● **TASK STATEMENT**:
The lines to reproduce from the material below are those from the one containing "FLUIDO ILUMINADOR SOL" through the one containing "total: 762.96 -> 809.46", both included; write them out exactly and add nothing.

● **DATA FOR ANALYSIS**:
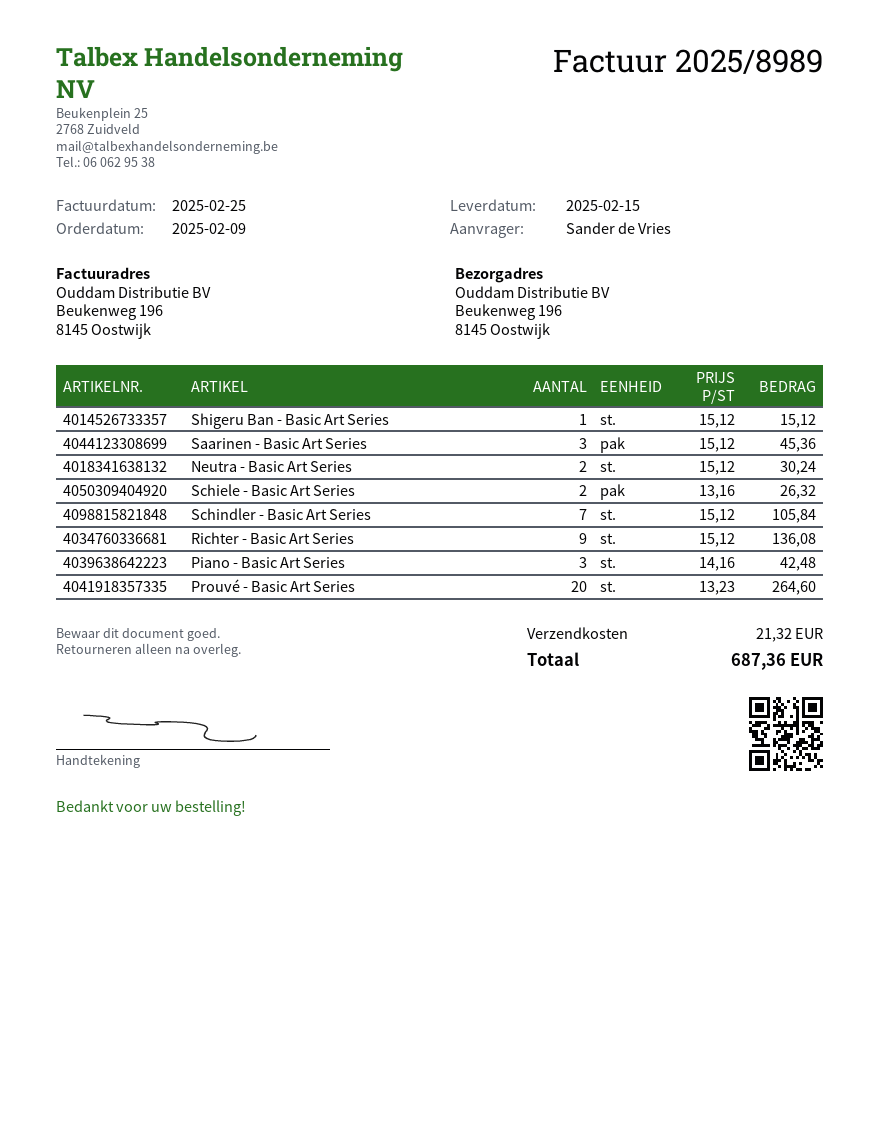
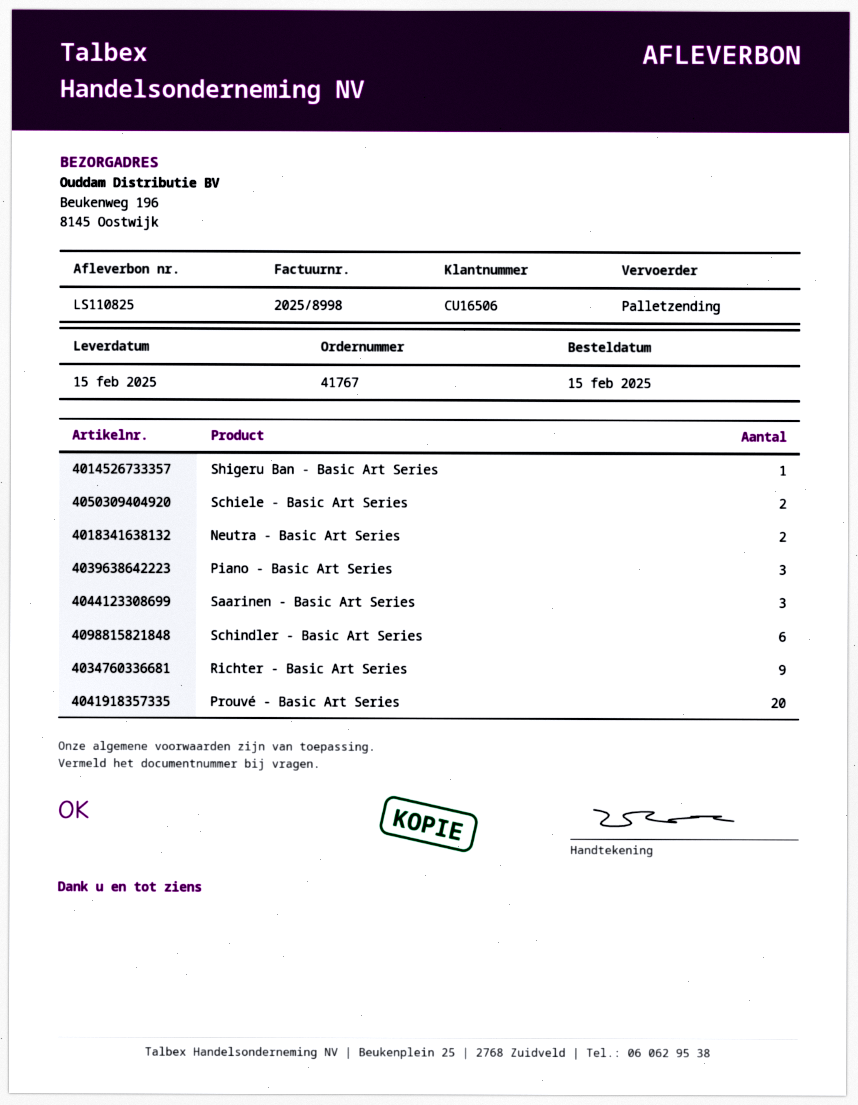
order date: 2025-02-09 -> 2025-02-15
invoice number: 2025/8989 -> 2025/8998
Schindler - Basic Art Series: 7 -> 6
==
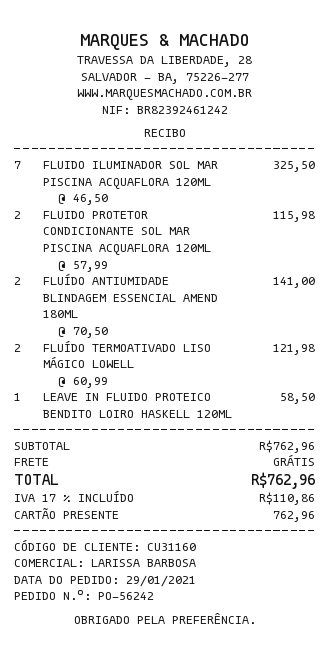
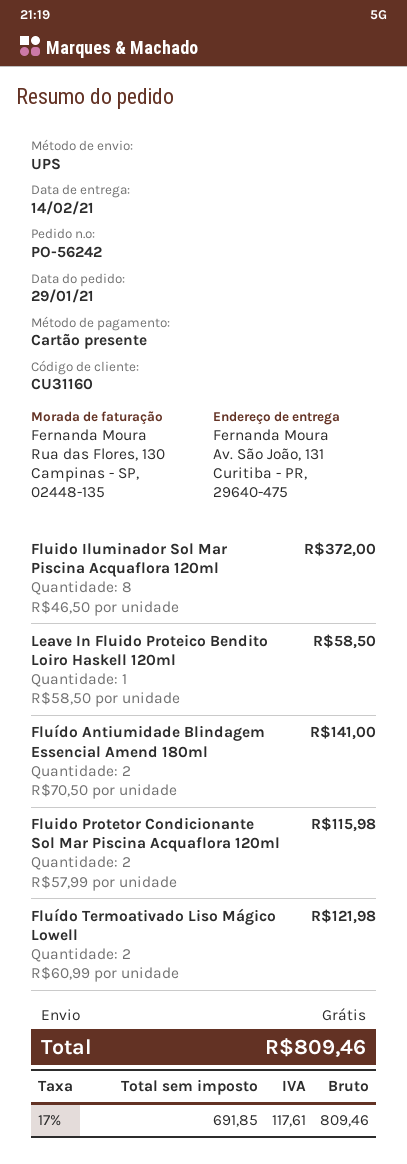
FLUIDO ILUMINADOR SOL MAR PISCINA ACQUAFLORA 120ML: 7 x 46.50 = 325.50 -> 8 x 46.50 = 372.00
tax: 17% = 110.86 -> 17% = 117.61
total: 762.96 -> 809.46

● **RESULT OF THE TASK**:
FLUIDO ILUMINADOR SOL MAR PISCINA ACQUAFLORA 120ML: 7 x 46.50 = 325.50 -> 8 x 46.50 = 372.00
tax: 17% = 110.86 -> 17% = 117.61
total: 762.96 -> 809.46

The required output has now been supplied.